### ASSIGNED TASK
Copy the lines below word for word, skipping any image.

Extracted data entries:
>>

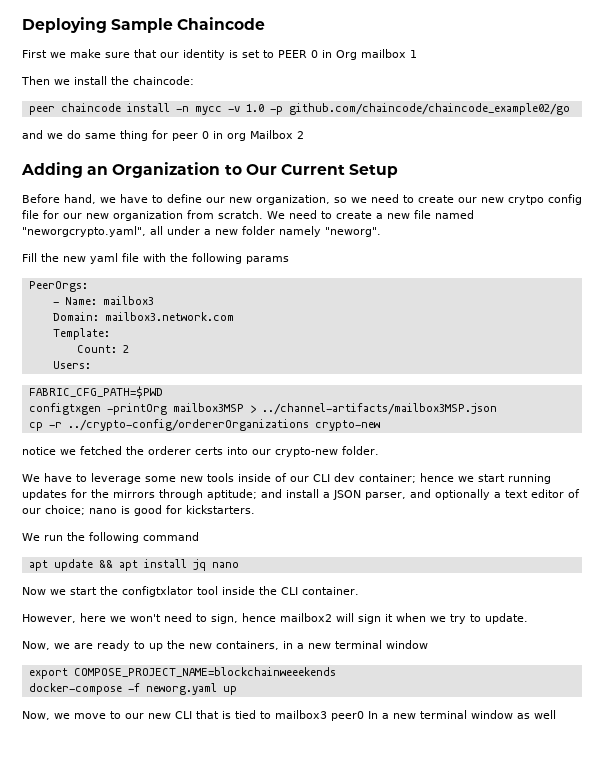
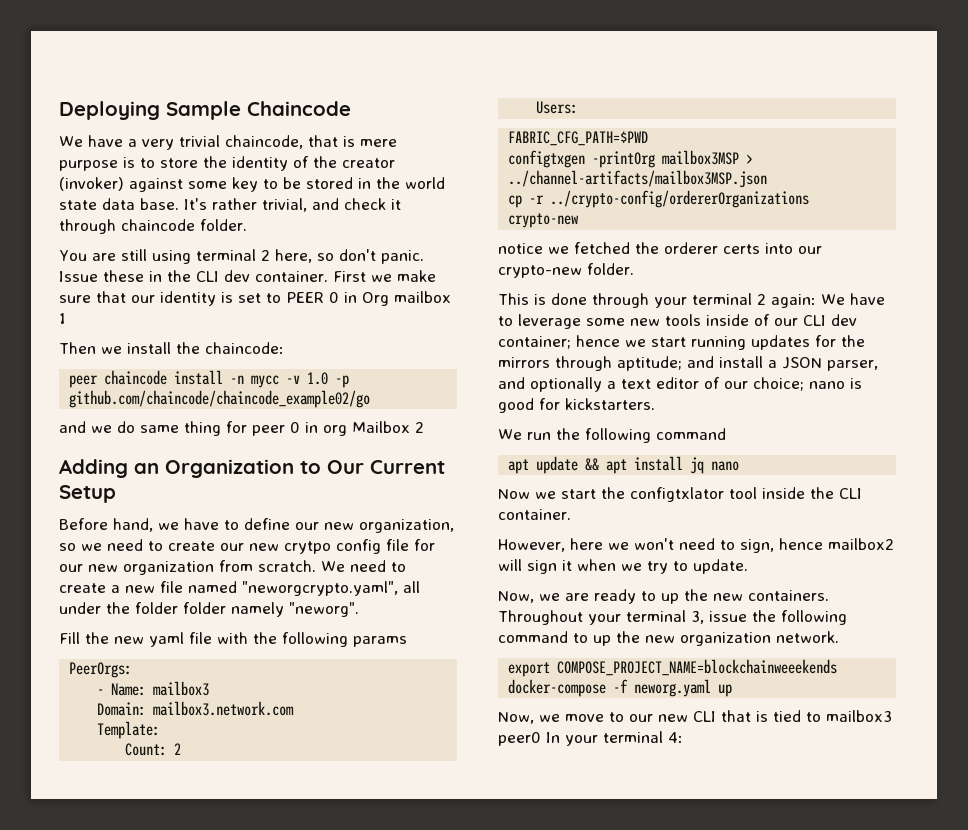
+ We have a very trivial chaincode, that is mere purpose is to store the identity of the creator (invoker) against some key to be stored in the world state data base. It's rather trivial, and check it through chaincode folder.
+ You are still using terminal 2 here, so don't panic. Issue these in the CLI dev container.
- We need to create a new file named "neworgcrypto.yaml", all under a new folder namely "neworg".
+ We need to create a new file named "neworgcrypto.yaml", all under the folder folder namely "neworg".
- We have to leverage some new tools inside of our CLI dev container; hence we start running updates for the mirrors through aptitude; and install a JSON parser, and optionally a text editor of our choice; nano is good for kickstarters.
+ This is done through your terminal 2 again: We have to leverage some new tools inside of our CLI dev container; hence we start running updates for the mirrors through aptitude; and install a JSON parser, and optionally a text editor of our choice; nano is good for kickstarters.
- Now, we are ready to up the new containers, in a new terminal window
+ Now, we are ready to up the new containers. Throughout your terminal 3, issue the following command to up the new organization network.
- Now, we move to our new CLI that is tied to mailbox3 peer0 In a new terminal window as well
+ Now, we move to our new CLI that is tied to mailbox3 peer0 In your terminal 4:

<<

### RESULT
+ We have a very trivial chaincode, that is mere purpose is to store the identity of the creator (invoker) against some key to be stored in the world state data base. It's rather trivial, and check it through chaincode folder.
+ You are still using terminal 2 here, so don't panic. Issue these in the CLI dev container.
- We need to create a new file named "neworgcrypto.yaml", all under a new folder namely "neworg".
+ We need to create a new file named "neworgcrypto.yaml", all under the folder folder namely "neworg".
- We have to leverage some new tools inside of our CLI dev container; hence we start running updates for the mirrors through aptitude; and install a JSON parser, and optionally a text editor of our choice; nano is good for kickstarters.
+ This is done through your terminal 2 again: We have to leverage some new tools inside of our CLI dev container; hence we start running updates for the mirrors through aptitude; and install a JSON parser, and optionally a text editor of our choice; nano is good for kickstarters.
- Now, we are ready to up the new containers, in a new terminal window
+ Now, we are ready to up the new containers. Throughout your terminal 3, issue the following command to up the new organization network.
- Now, we move to our new CLI that is tied to mailbox3 peer0 In a new terminal window as well
+ Now, we move to our new CLI that is tied to mailbox3 peer0 In your terminal 4:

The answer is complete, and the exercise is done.